If you can’t run for 30 seconds, you’re exactly where most successful runners started.
And no—you’re not behind.
In fact, trying to run longer than that is one of the biggest reasons beginners struggle and quit.
The key isn’t pushing harder. It’s starting the right way.

That’s it. That’s your first run.
It might feel simple—but this is how you build a running habit that actually lasts.
There are three reasons most people struggle to run for even half a minute — and none of them mean you're not cut out for running.
You're running too fast. This is the number one mistake beginners make. When most people think "run," they picture something fast and intense. But a beginner's run should barely be faster than a brisk walk. If you can't hold a conversation, you're going too hard.
Your cardiovascular system hasn't adapted yet.
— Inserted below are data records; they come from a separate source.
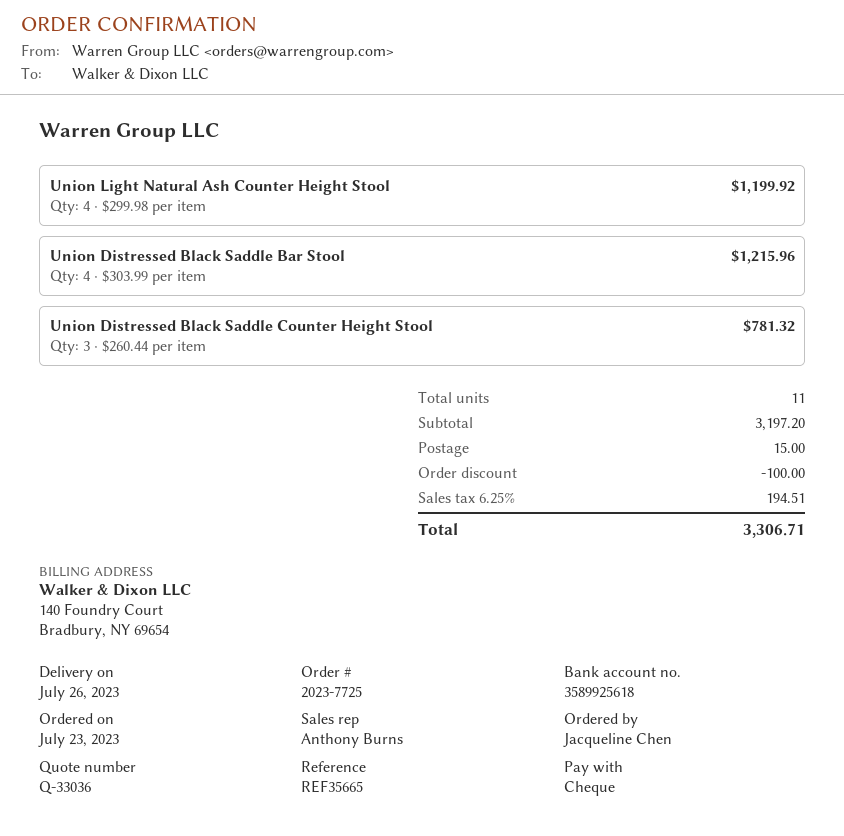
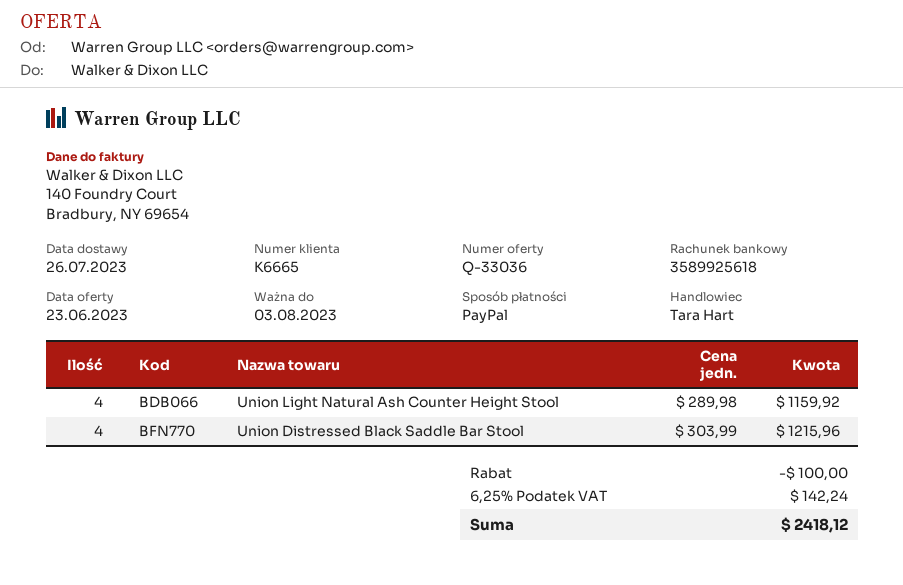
sales rep: Anthony Burns -> Tara Hart
payment method: cheque -> PayPal
Union Light Natural Ash Counter Height Stool: 4 x 299.98 = 1199.92 -> 4 x 289.98 = 1159.92
Union Distressed Black Saddle Counter Height Stool: 3 x 260.44 = 781.32 -> none
shipping: 15.00 -> none
tax: 6.25% = 194.51 -> 6.25% = 142.24
total: 3306.71 -> 2418.12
Your heart, lungs, and blood vessels need time to get efficient at delivering oxygen to your muscles during running. The good news? This adapts quickly — often within a few weeks of consistent effort.
Your expectations are off. Social media makes it look like everyone else is effortlessly gliding through 5K runs. They're not. Even the Mayo Clinic's beginner 5K training plan starts with just 15-second running intervals. Fifteen seconds. So if you can manage 30? You're already ahead of the curve.
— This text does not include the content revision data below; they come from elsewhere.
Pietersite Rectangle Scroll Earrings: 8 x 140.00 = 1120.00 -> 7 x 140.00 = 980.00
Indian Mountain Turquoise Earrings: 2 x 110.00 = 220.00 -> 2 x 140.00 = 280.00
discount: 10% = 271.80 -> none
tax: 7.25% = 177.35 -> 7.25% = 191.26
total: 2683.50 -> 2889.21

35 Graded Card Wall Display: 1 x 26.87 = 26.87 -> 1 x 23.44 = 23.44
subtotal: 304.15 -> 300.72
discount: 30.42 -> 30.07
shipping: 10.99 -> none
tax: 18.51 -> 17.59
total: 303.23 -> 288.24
Here's something that might surprise you: the None to Run beginner program — the one that's helped over 100,000 people become runners — starts at 30-second running intervals. Not because we couldn't make it harder. Because 30 seconds is where smart training begins.
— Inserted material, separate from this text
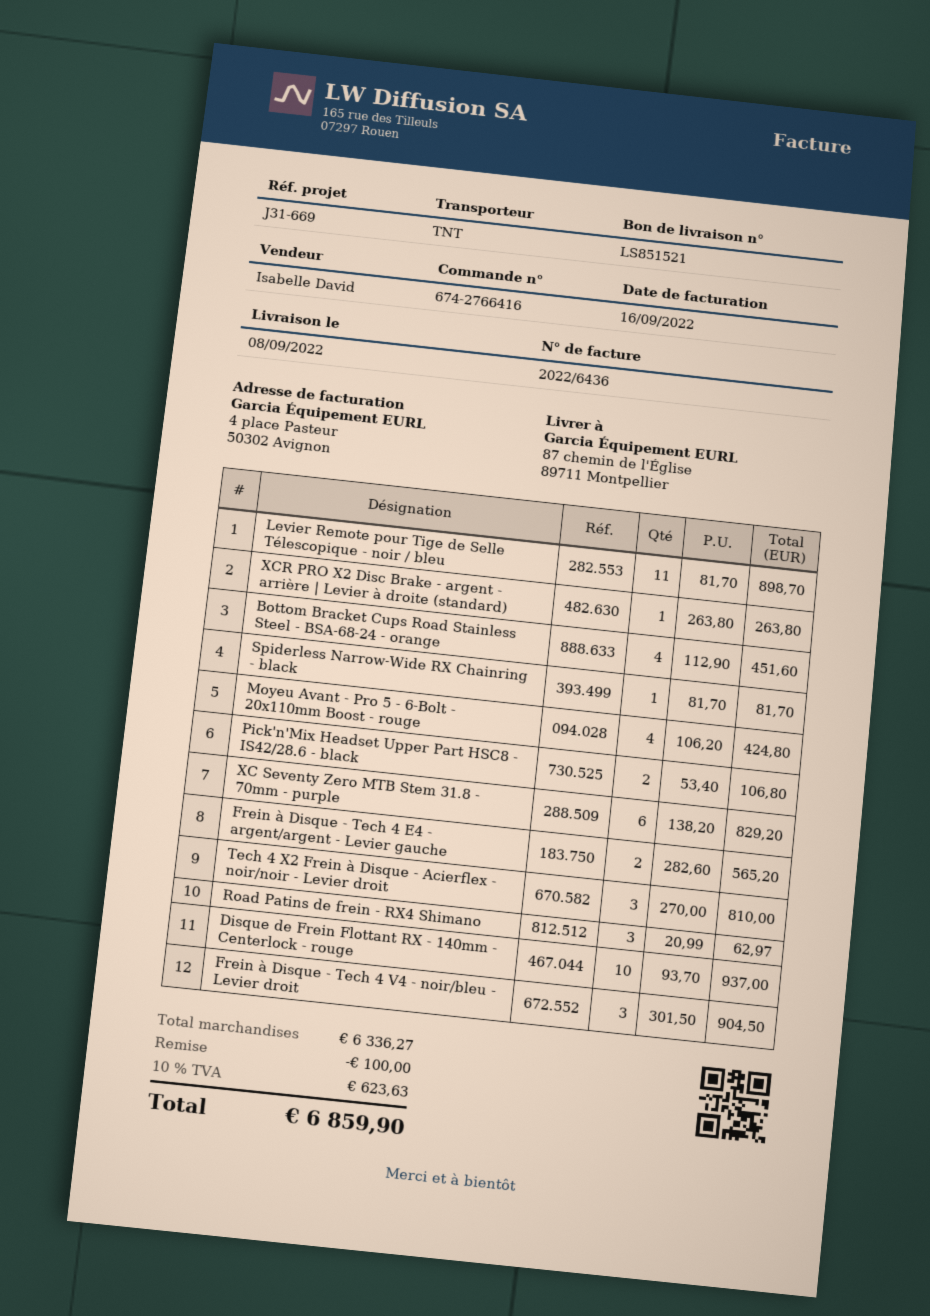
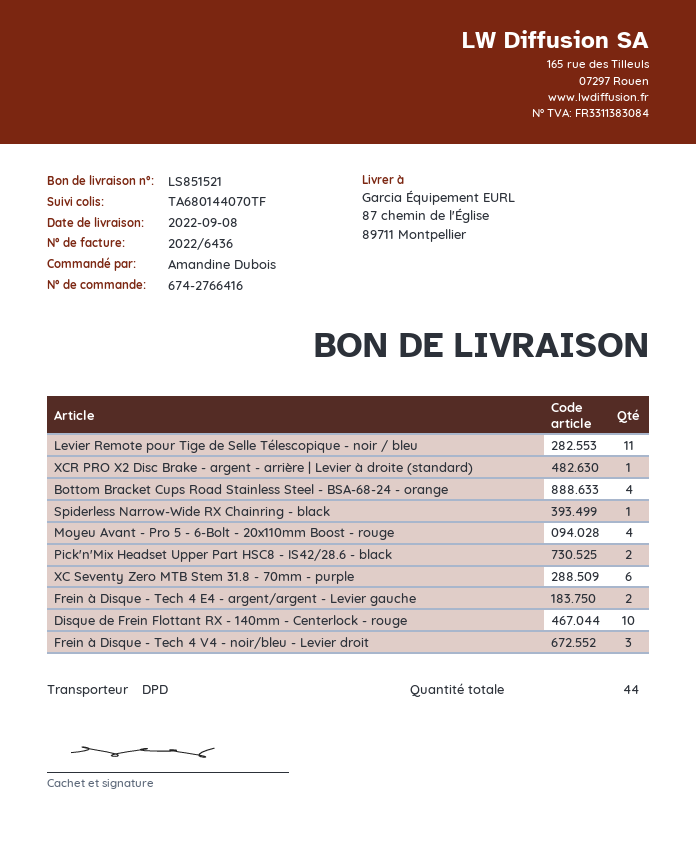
shipping method: TNT -> DPD
Tech 4 X2 Frein à Disque - Acierflex - noir/noir - Levier droit: 3 -> none
Road Patins de frein - RX4 Shimano: 3 -> none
The program was designed this way on purpose. Your muscles might adapt to running in two to three weeks, but your joints and tendons can take six to twelve weeks to catch up. Starting with short intervals gives your entire body time to adapt — not just your lungs.
Marian Leicester started the None to Run program at 82 years old. She had never been a runner in her life. She completed the full 12-week program with no repeated weeks and no injuries. She started at 30 seconds, just like everyone else.
If 30 seconds was enough for Marian, it's enough for you.
Here's exactly how to go from "I can't run for 30 seconds" to building real running fitness — safely.
1. Walk first.
Before you worry about running at all, can you walk briskly for 20 to 30 minutes without stopping? If not, that's your first goal. Walking builds the cardiovascular base and joint resilience you need before adding any running. It's not a consolation prize — it's the foundation.
2. Slow way down.
When you do start adding running intervals, your pace should feel almost embarrassingly slow. If someone were watching, they might not be sure whether you're jogging or walking quickly. That's perfect. Speed is irrelevant right now. The goal is to keep moving without your body sending distress signals.
3. Start with run/walk intervals.
Alternate short bursts of slow running with longer periods of walking. Think 25 to 30 seconds of running followed by two to three minutes of walking, repeated a handful of times. This is how your body learns to run without being overwhelmed by it.
4. Follow a structured plan designed for your level.
Winging it rarely works. And jumping into Couch to 5K — which starts at 60-second running intervals and ramps up quickly — is one of the most common reasons beginners get hurt or quit. You need a plan that was built for where you actually are right now, not where you want to be in three months.
5. Add basic strength work.
Running asks a lot of your legs, hips, and core — especially when those muscles aren't used to it. Simple bodyweight exercises like squats, glute bridges, and calf raises can dramatically reduce your injury risk and make running feel easier, faster.
If you're reading this article, you don't need a generic running plan. You need a clear path that starts where you are and takes you where you want to go.
None to Run has two plans designed to do exactly that — and they connect, so you always know what comes next.
This is your plan if you can't yet run for 30 seconds.
Run Ready is a 4-level pre-running plan designed to get your body prepared for a full beginner running program. It starts with 30-minute walks and gradually introduces 25-second slow running intervals with long recovery walks between them. Each level also includes simple strength routines to build a solid foundation and prevent injury.
Run Ready is for you if you're just starting to incorporate movement into your life, if you find a 30-minute walk to be a challenge, if you're returning to activity after an injury, or if you simply want a gradual, no-pressure way to begin.
Each level takes six to nine days depending on how much rest you need, and you can repeat any level as many times as you want. By the time you finish Level 4, you'll be ready — physically and mentally — to start the 12-week beginner plan.
Your next step after Run Ready — or your starting point if you can already walk 30 minutes comfortably.
This is the plan that's helped over 100,000 people go from not running to running 25 minutes continuously. It starts at 30-second run intervals with two-minute walking recoveries and builds gradually over 12 weeks. Like Run Ready, it includes strength and mobility work so your body stays healthy as your fitness builds.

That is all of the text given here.